### WHAT TO PRODUCE
All pictures are to be dropped, and everything else in the data duplicated exactly.

BEGIN

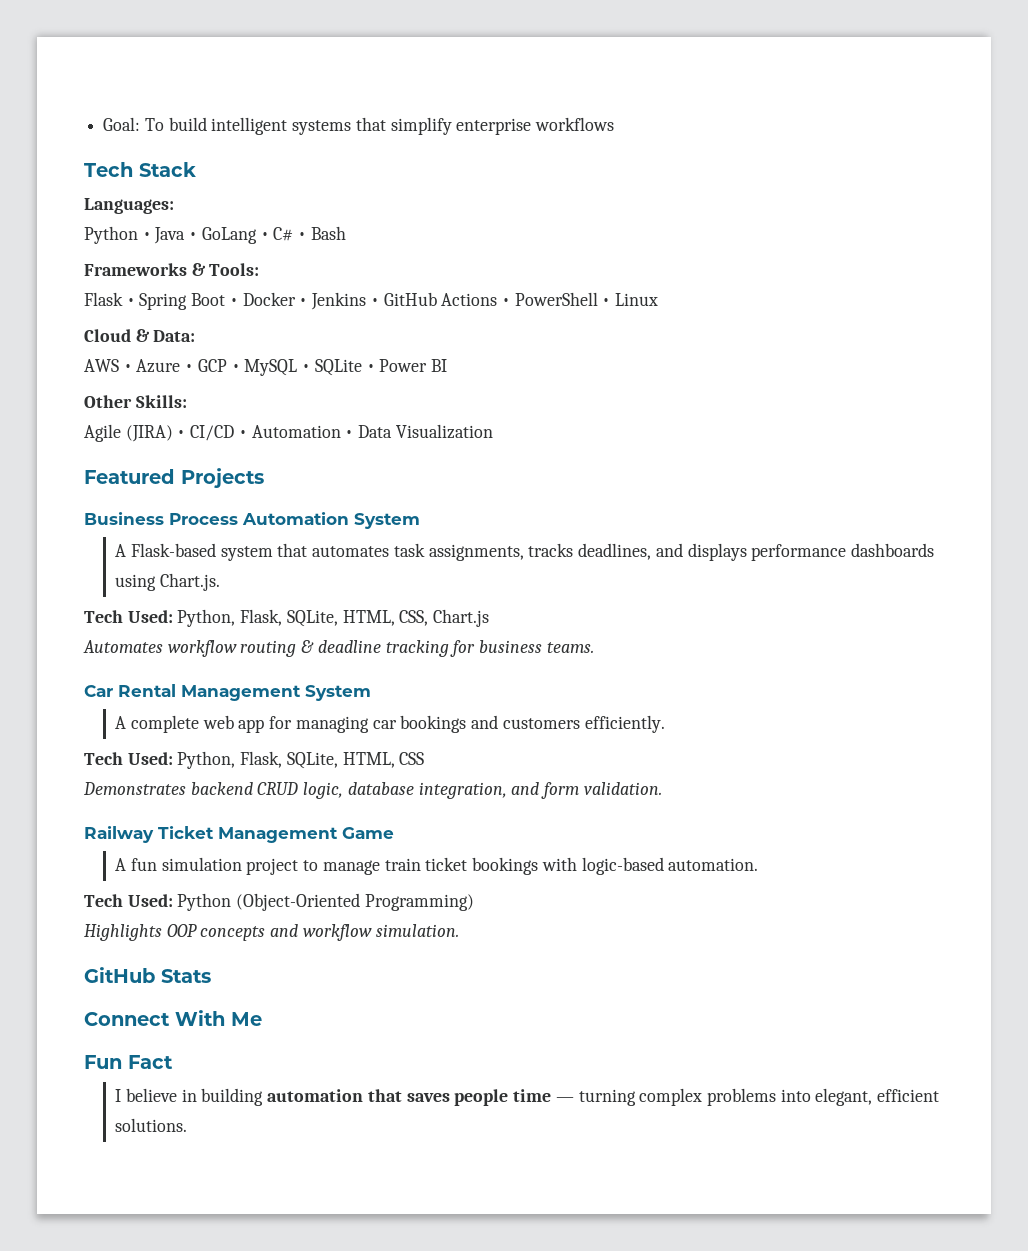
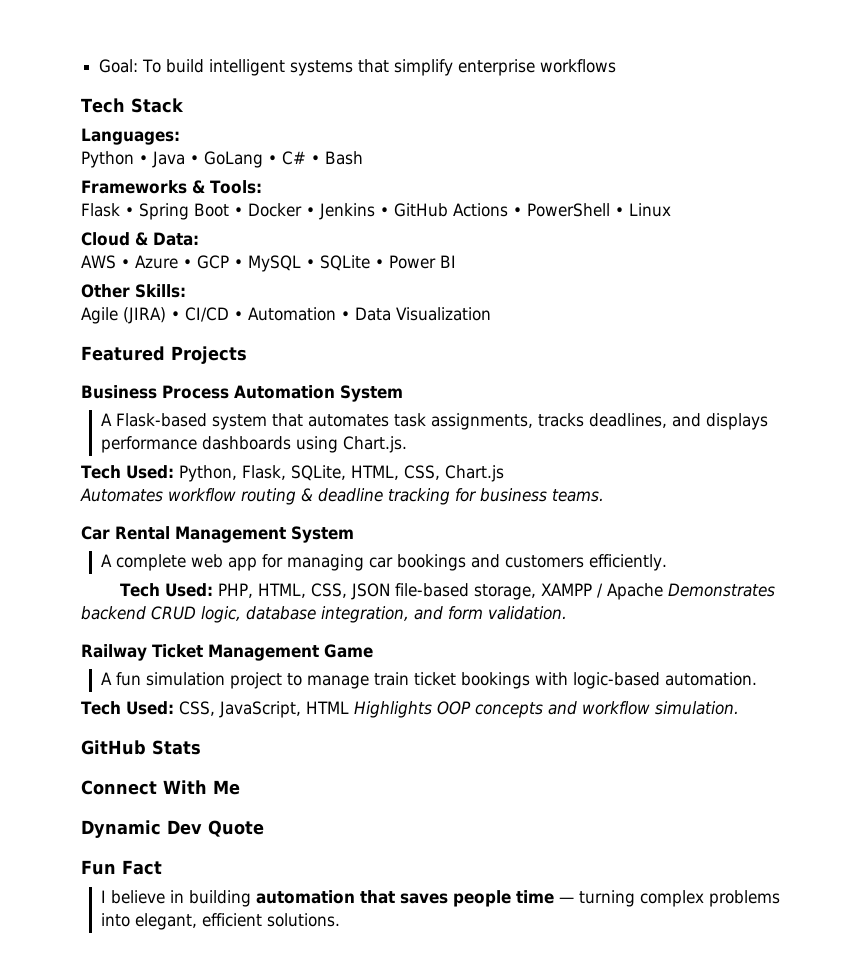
- Tech Used: Python, Flask, SQLite, HTML, CSS
- Demonstrates backend CRUD logic, database integration, and form validation.
+ Tech Used: PHP, HTML, CSS, JSON file-based storage, XAMPP / Apache Demonstrates backend CRUD logic, database integration, and form validation.
- Tech Used: Python (Object-Oriented Programming)
- Highlights OOP concepts and workflow simulation.
+ Tech Used: CSS, JavaScript, HTML Highlights OOP concepts and workflow simulation.
+ Dynamic Dev Quote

END

### WRITTEN RESPONSE
- Tech Used: Python, Flask, SQLite, HTML, CSS
- Demonstrates backend CRUD logic, database integration, and form validation.
+ Tech Used: PHP, HTML, CSS, JSON file-based storage, XAMPP / Apache Demonstrates backend CRUD logic, database integration, and form validation.
- Tech Used: Python (Object-Oriented Programming)
- Highlights OOP concepts and workflow simulation.
+ Tech Used: CSS, JavaScript, HTML Highlights OOP concepts and workflow simulation.
+ Dynamic Dev Quote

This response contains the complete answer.